● TASK OBJECTIVE: The expected response is the complete listing below, restated exactly, with its pictures omitted.

● INPUT:
• • •

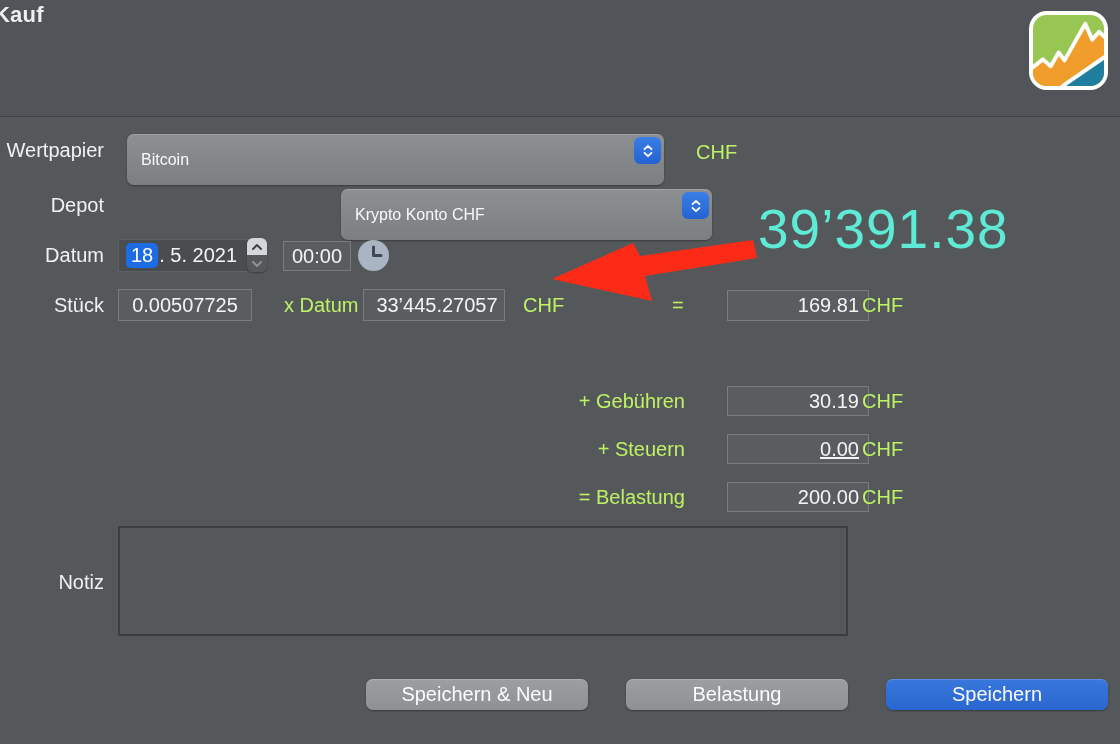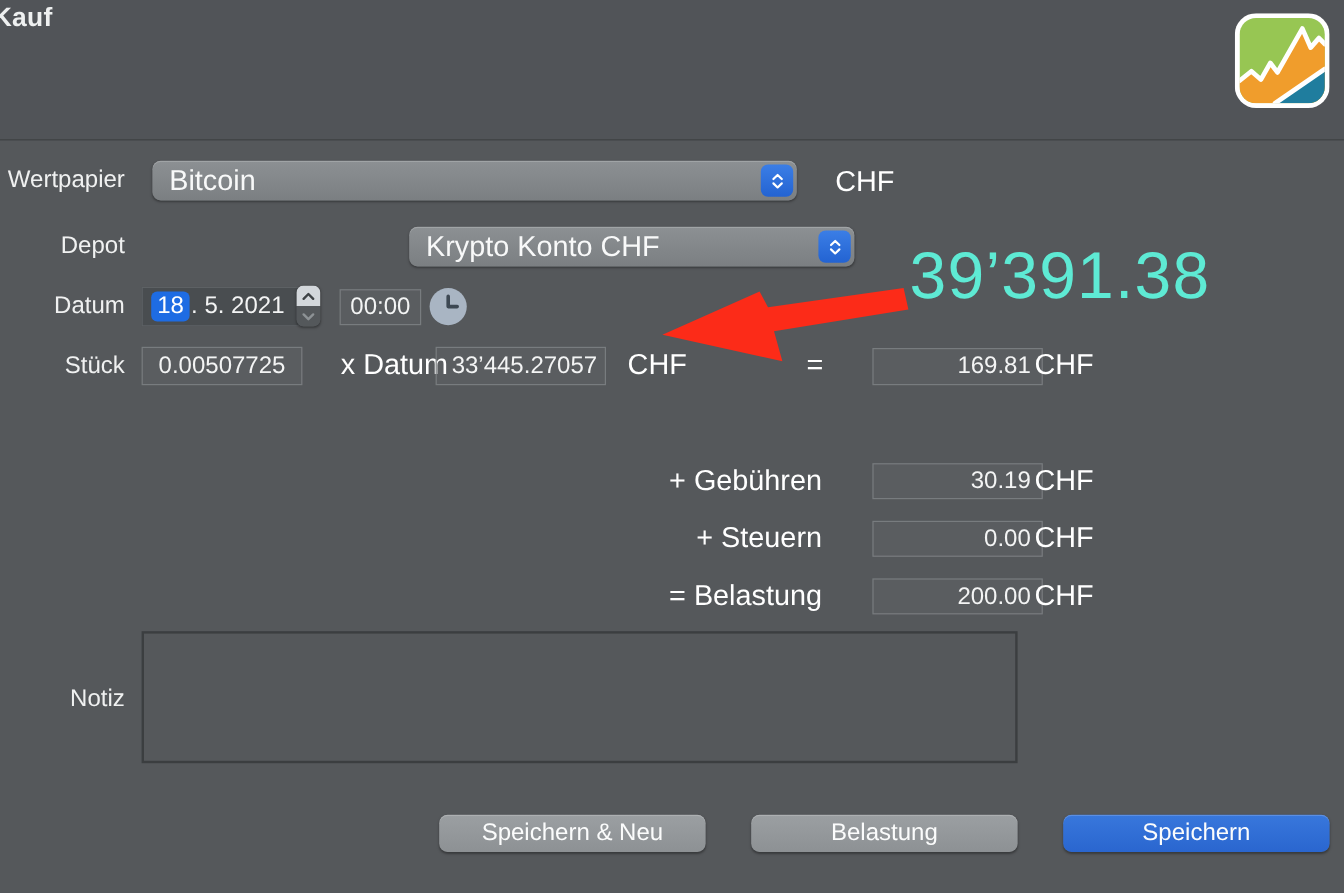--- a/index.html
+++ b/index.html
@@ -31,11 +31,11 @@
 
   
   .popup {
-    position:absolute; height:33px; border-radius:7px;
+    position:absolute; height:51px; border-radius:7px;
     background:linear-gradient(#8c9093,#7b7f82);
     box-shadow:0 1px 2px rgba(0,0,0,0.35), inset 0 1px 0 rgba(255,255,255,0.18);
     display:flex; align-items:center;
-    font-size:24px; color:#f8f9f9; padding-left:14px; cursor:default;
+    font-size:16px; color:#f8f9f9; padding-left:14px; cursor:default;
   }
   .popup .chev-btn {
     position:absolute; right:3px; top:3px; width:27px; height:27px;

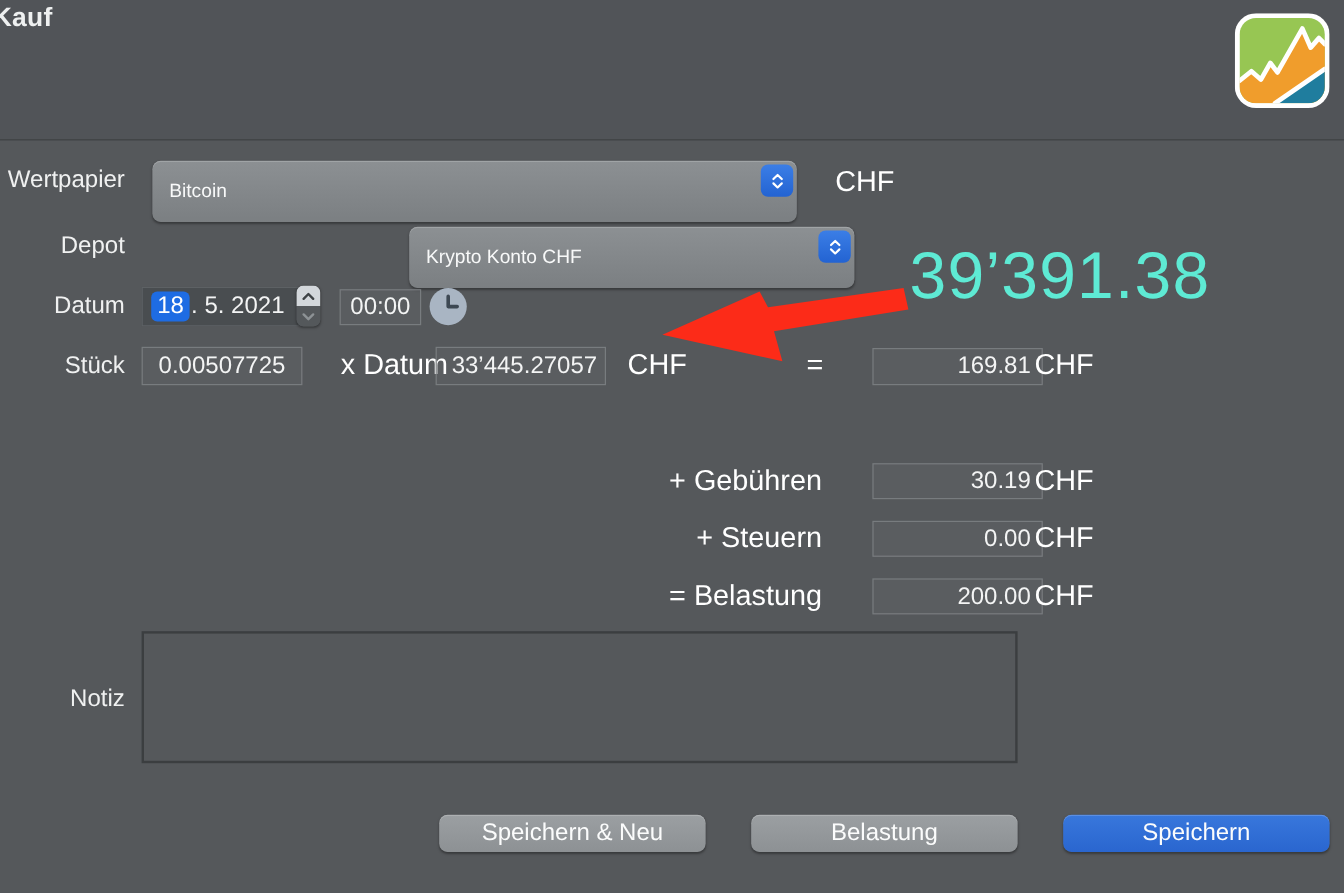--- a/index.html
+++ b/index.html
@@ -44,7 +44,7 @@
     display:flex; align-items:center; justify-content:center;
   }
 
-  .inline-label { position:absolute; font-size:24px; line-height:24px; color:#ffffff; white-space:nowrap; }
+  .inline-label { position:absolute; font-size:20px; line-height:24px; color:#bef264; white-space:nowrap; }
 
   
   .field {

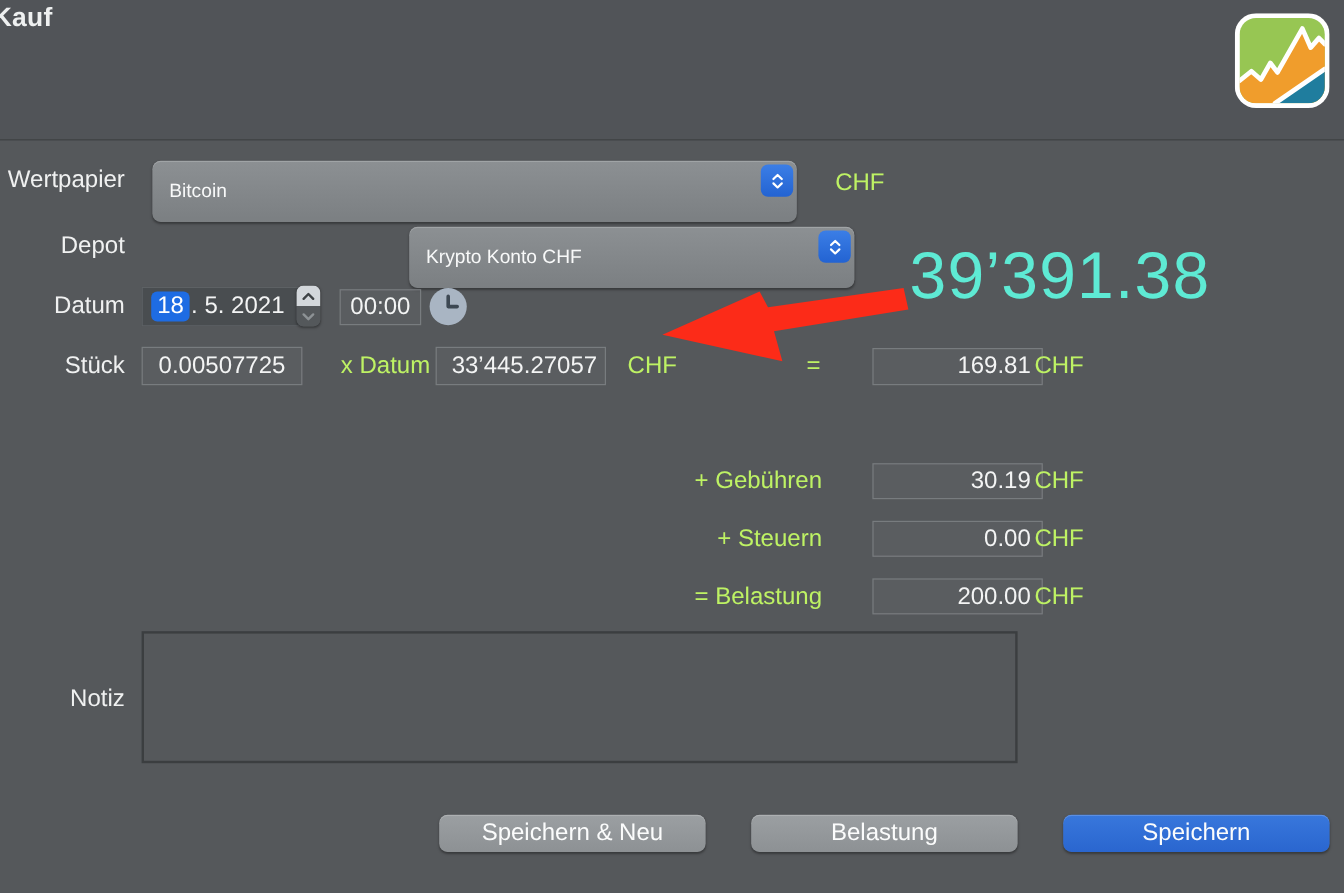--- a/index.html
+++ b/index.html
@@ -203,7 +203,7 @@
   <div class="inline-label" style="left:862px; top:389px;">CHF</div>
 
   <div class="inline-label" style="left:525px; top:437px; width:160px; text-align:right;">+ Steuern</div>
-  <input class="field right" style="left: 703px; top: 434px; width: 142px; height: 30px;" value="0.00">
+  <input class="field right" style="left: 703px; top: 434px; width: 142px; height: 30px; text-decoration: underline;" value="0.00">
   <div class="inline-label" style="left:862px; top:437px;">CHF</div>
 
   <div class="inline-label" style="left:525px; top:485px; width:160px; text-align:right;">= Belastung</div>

• • •

● RESULT:
--- a/index.html
+++ b/index.html
@@ -31,11 +31,11 @@
 
   
   .popup {
-    position:absolute; height:33px; border-radius:7px;
+    position:absolute; height:51px; border-radius:7px;
     background:linear-gradient(#8c9093,#7b7f82);
     box-shadow:0 1px 2px rgba(0,0,0,0.35), inset 0 1px 0 rgba(255,255,255,0.18);
     display:flex; align-items:center;
-    font-size:24px; color:#f8f9f9; padding-left:14px; cursor:default;
+    font-size:16px; color:#f8f9f9; padding-left:14px; cursor:default;
   }
   .popup .chev-btn {
     position:absolute; right:3px; top:3px; width:27px; height:27px;

--- a/index.html
+++ b/index.html
@@ -44,7 +44,7 @@
     display:flex; align-items:center; justify-content:center;
   }
 
-  .inline-label { position:absolute; font-size:24px; line-height:24px; color:#ffffff; white-space:nowrap; }
+  .inline-label { position:absolute; font-size:20px; line-height:24px; color:#bef264; white-space:nowrap; }
 
   
   .field {

--- a/index.html
+++ b/index.html
@@ -203,7 +203,7 @@
   <div class="inline-label" style="left:862px; top:389px;">CHF</div>
 
   <div class="inline-label" style="left:525px; top:437px; width:160px; text-align:right;">+ Steuern</div>
-  <input class="field right" style="left: 703px; top: 434px; width: 142px; height: 30px;" value="0.00">
+  <input class="field right" style="left: 703px; top: 434px; width: 142px; height: 30px; text-decoration: underline;" value="0.00">
   <div class="inline-label" style="left:862px; top:437px;">CHF</div>
 
   <div class="inline-label" style="left:525px; top:485px; width:160px; text-align:right;">= Belastung</div>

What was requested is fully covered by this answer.